Task prompt — Set down the entries that follow exactly as written, leaving out any images.

Records to process —
════════════════

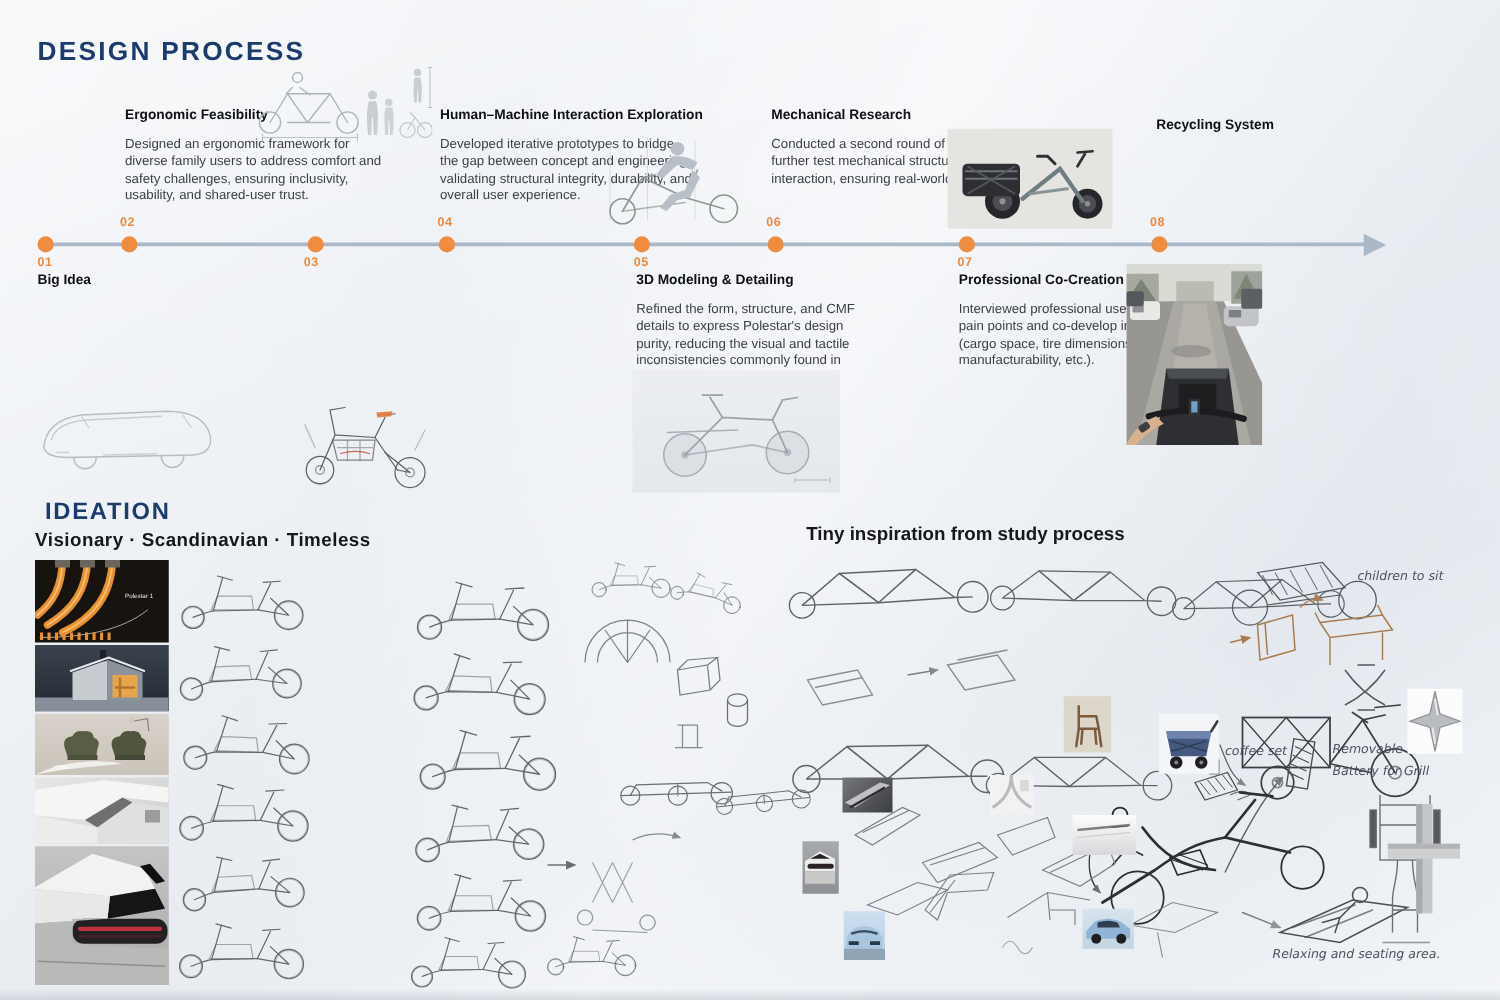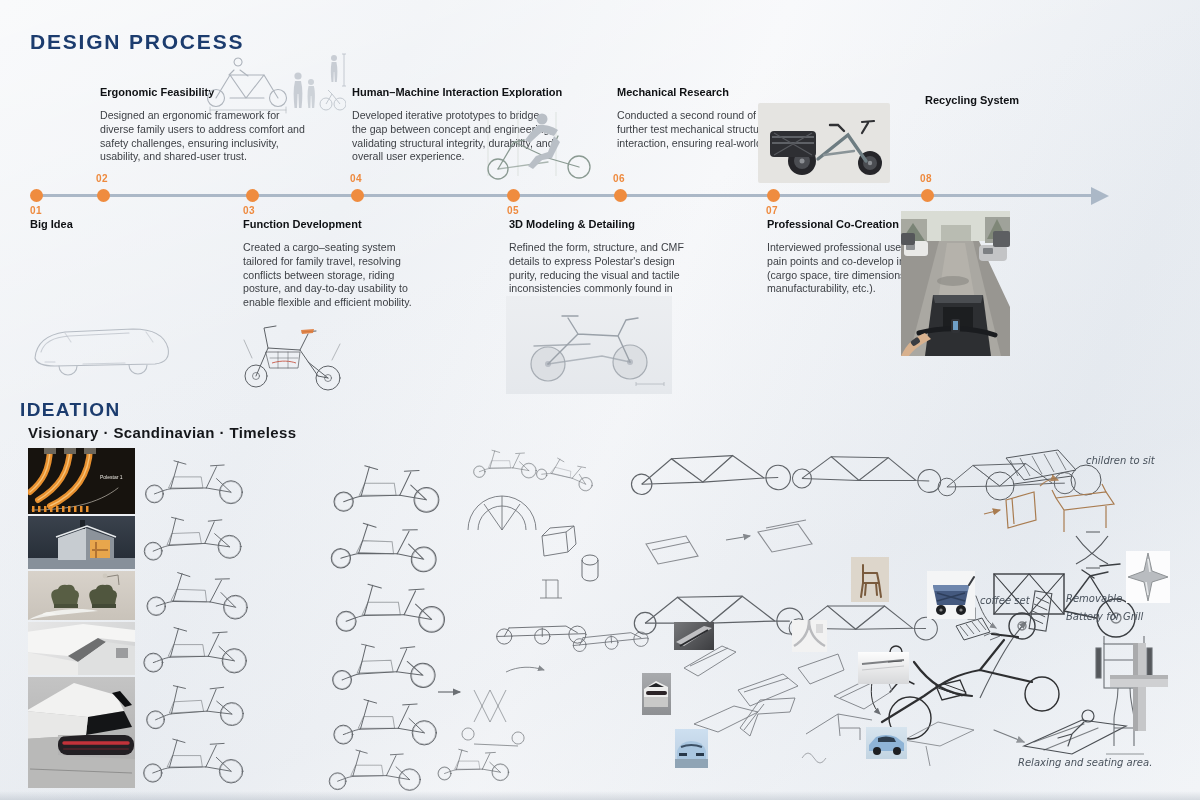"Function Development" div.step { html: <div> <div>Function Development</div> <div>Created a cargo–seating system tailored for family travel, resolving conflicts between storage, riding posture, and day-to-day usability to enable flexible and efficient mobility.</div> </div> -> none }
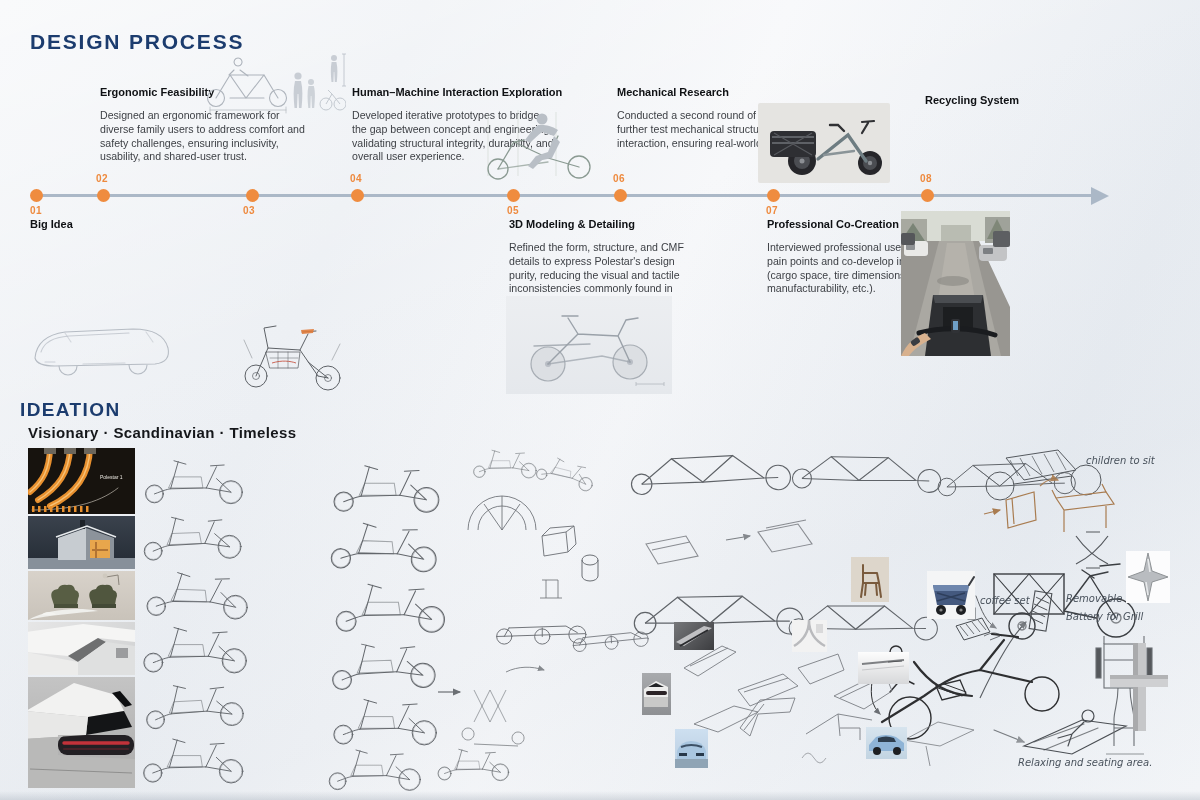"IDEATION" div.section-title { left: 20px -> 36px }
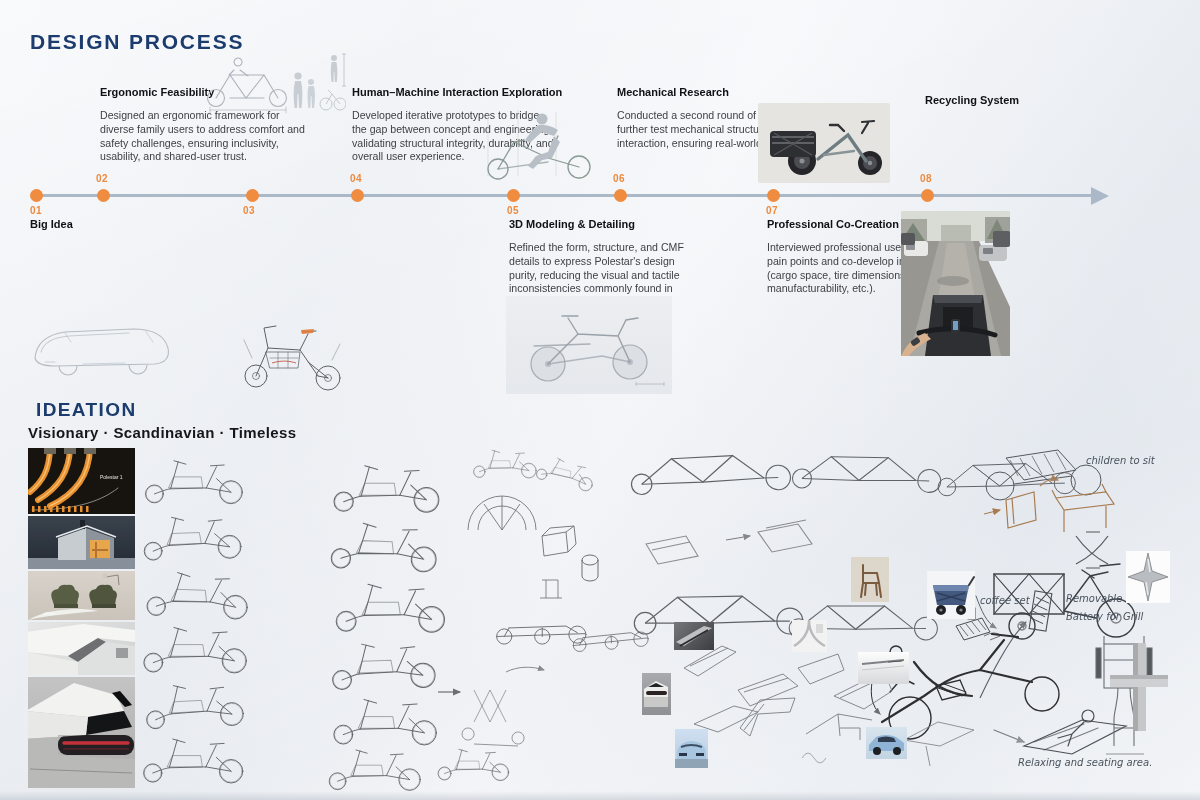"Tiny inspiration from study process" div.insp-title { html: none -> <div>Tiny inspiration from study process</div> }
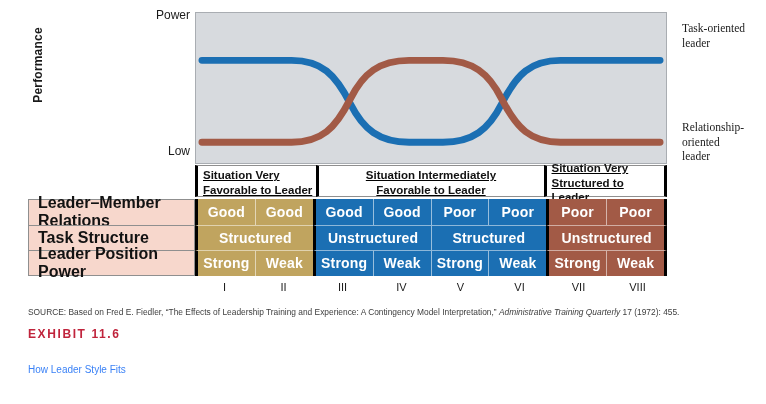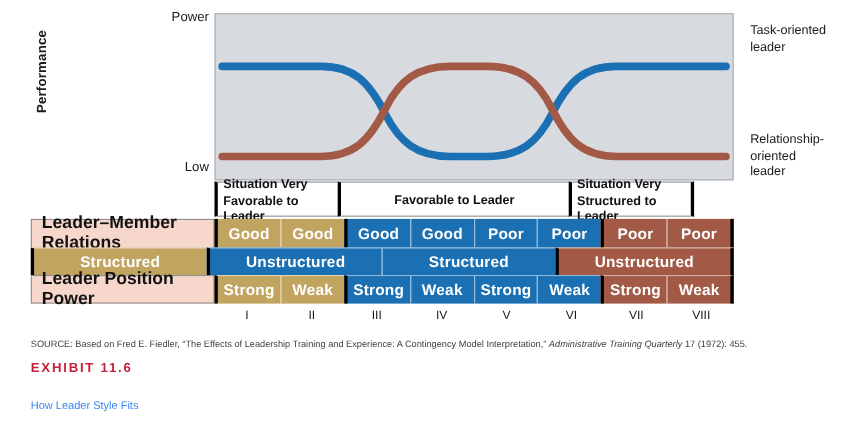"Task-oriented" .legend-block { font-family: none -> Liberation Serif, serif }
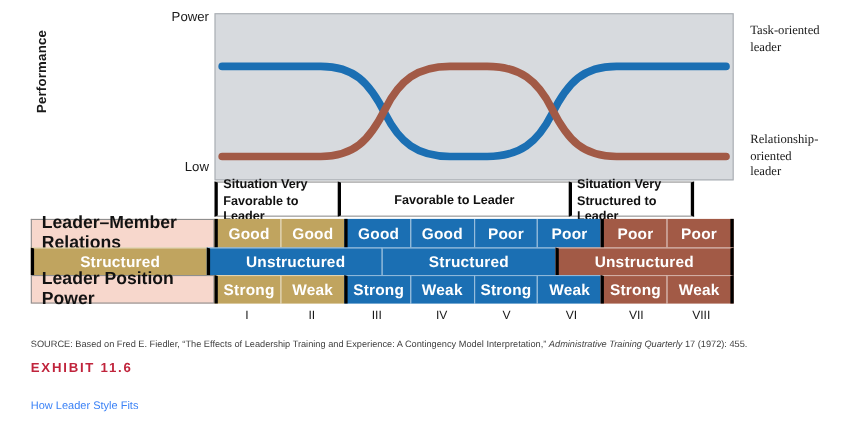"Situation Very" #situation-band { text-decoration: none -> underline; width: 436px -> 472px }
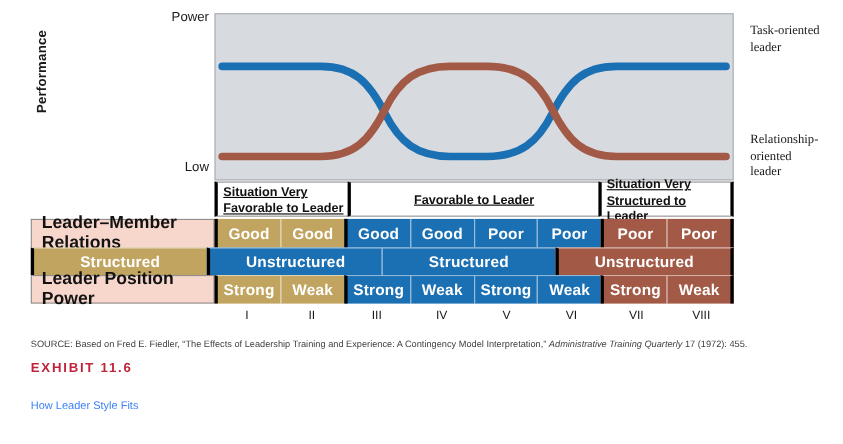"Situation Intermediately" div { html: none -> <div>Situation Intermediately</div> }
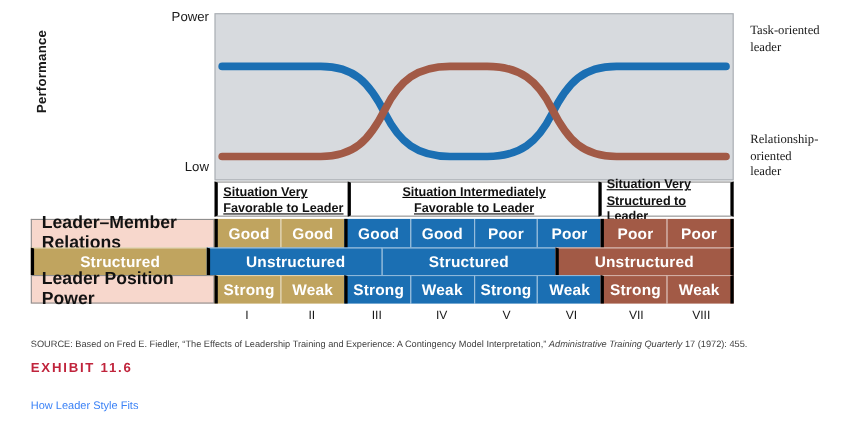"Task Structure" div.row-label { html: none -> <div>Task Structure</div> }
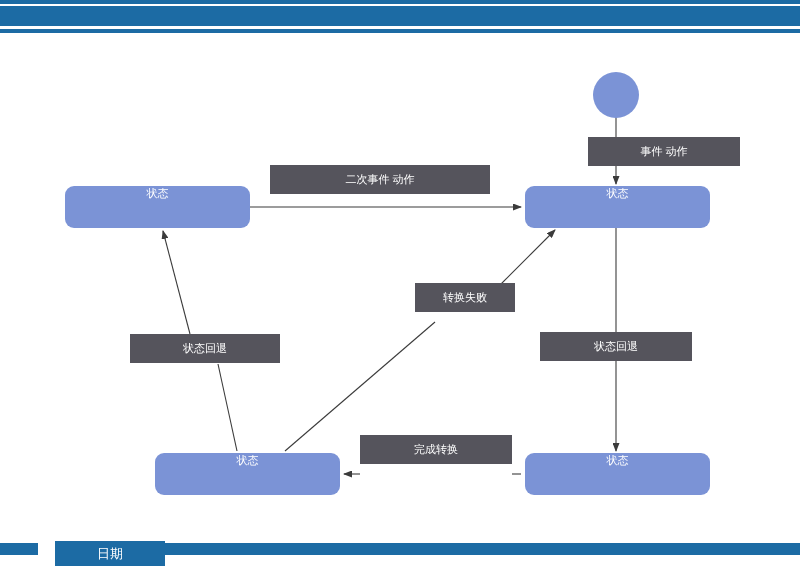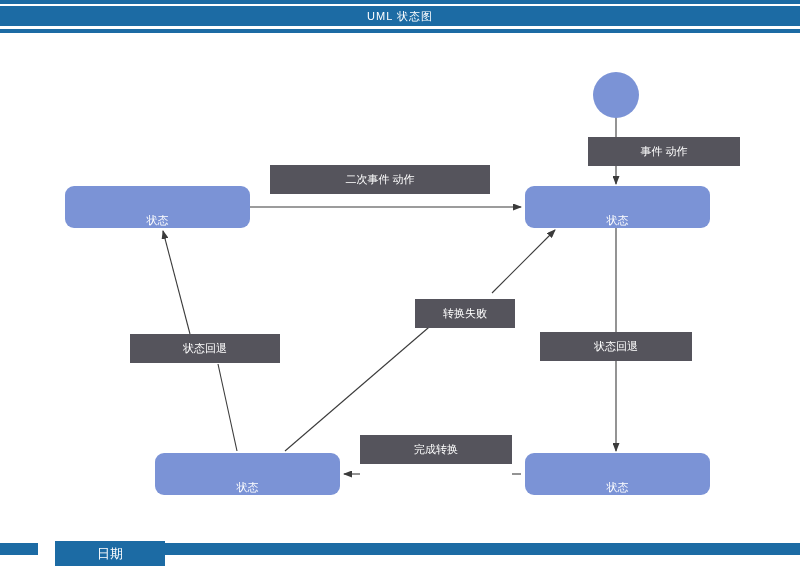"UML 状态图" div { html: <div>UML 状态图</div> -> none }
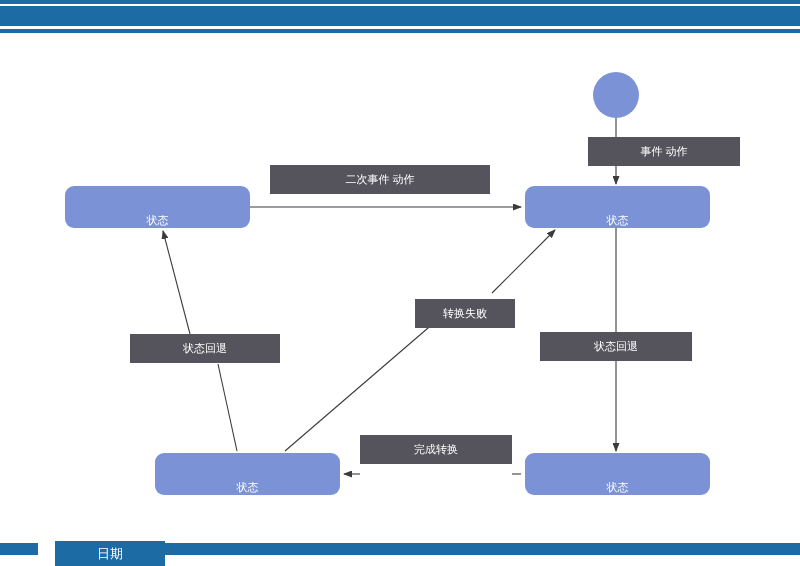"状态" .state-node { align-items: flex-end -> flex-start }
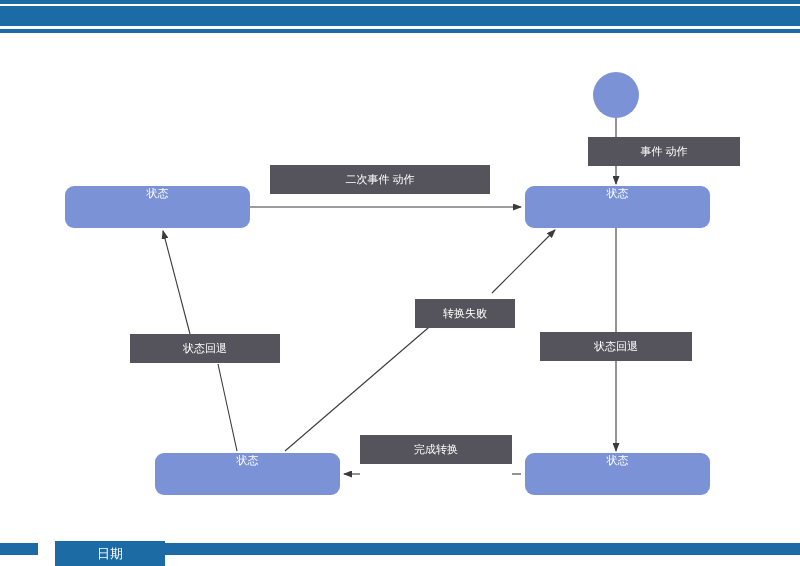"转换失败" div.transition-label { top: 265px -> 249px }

════════════════

Written answer —
"Function Development" div.step { html: <div> <div>Function Development</div> <div>Created a cargo–seating system tailored for family travel, resolving conflicts between storage, riding posture, and day-to-day usability to enable flexible and efficient mobility.</div> </div> -> none }
"IDEATION" div.section-title { left: 20px -> 36px }
"Tiny inspiration from study process" div.insp-title { html: none -> <div>Tiny inspiration from study process</div> }
"Task-oriented" .legend-block { font-family: none -> Liberation Serif, serif }
"Situation Very" #situation-band { text-decoration: none -> underline; width: 436px -> 472px }
"Situation Intermediately" div { html: none -> <div>Situation Intermediately</div> }
"Task Structure" div.row-label { html: none -> <div>Task Structure</div> }
"UML 状态图" div { html: <div>UML 状态图</div> -> none }
"状态" .state-node { align-items: flex-end -> flex-start }
"转换失败" div.transition-label { top: 265px -> 249px }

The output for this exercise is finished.